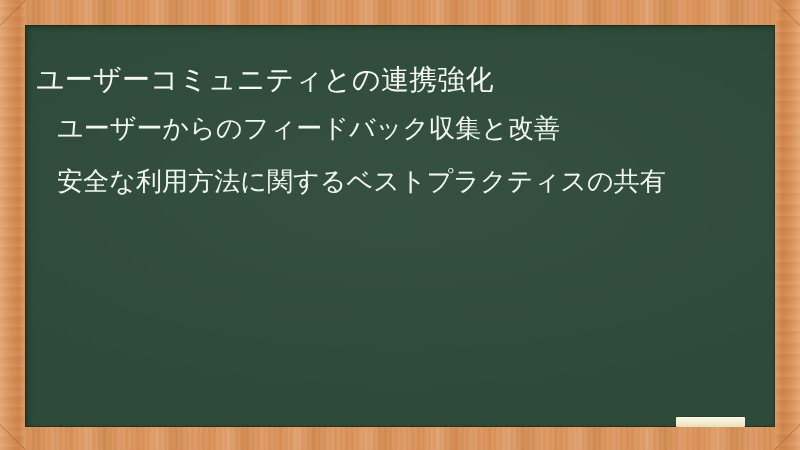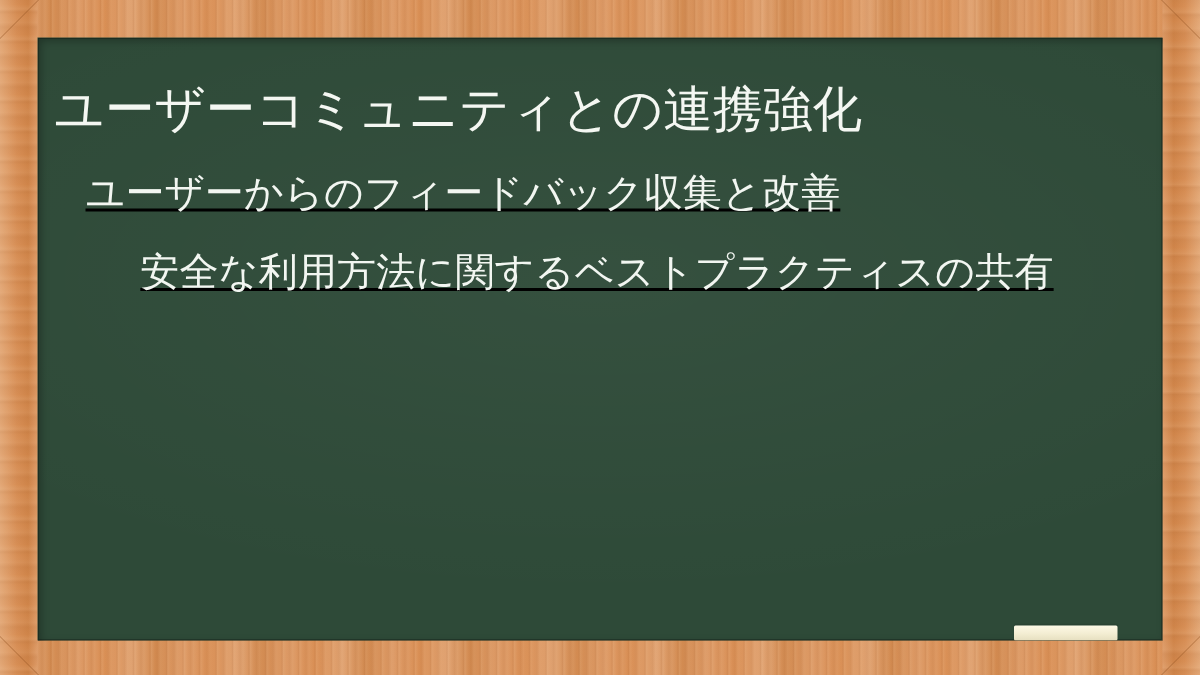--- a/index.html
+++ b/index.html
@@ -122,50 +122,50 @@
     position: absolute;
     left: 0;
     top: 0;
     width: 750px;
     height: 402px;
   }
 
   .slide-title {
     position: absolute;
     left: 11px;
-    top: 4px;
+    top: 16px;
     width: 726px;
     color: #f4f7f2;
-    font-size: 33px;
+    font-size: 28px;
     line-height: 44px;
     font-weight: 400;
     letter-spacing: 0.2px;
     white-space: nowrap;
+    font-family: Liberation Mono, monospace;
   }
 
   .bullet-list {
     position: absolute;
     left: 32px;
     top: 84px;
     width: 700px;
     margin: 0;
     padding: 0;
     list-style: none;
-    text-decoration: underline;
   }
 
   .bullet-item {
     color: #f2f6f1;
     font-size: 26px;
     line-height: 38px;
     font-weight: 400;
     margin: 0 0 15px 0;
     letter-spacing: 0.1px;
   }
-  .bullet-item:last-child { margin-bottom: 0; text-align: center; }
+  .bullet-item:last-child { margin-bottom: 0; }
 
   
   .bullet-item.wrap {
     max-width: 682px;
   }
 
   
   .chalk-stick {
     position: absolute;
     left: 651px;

◆ ◆ ◆ ◆ ◆

Exercise goal ::
The answer is the complete set of records, copied exactly, with pictures omitted.

Answer section ::
--- a/index.html
+++ b/index.html
@@ -122,50 +122,50 @@
     position: absolute;
     left: 0;
     top: 0;
     width: 750px;
     height: 402px;
   }
 
   .slide-title {
     position: absolute;
     left: 11px;
-    top: 4px;
+    top: 16px;
     width: 726px;
     color: #f4f7f2;
-    font-size: 33px;
+    font-size: 28px;
     line-height: 44px;
     font-weight: 400;
     letter-spacing: 0.2px;
     white-space: nowrap;
+    font-family: Liberation Mono, monospace;
   }
 
   .bullet-list {
     position: absolute;
     left: 32px;
     top: 84px;
     width: 700px;
     margin: 0;
     padding: 0;
     list-style: none;
-    text-decoration: underline;
   }
 
   .bullet-item {
     color: #f2f6f1;
     font-size: 26px;
     line-height: 38px;
     font-weight: 400;
     margin: 0 0 15px 0;
     letter-spacing: 0.1px;
   }
-  .bullet-item:last-child { margin-bottom: 0; text-align: center; }
+  .bullet-item:last-child { margin-bottom: 0; }
 
   
   .bullet-item.wrap {
     max-width: 682px;
   }
 
   
   .chalk-stick {
     position: absolute;
     left: 651px;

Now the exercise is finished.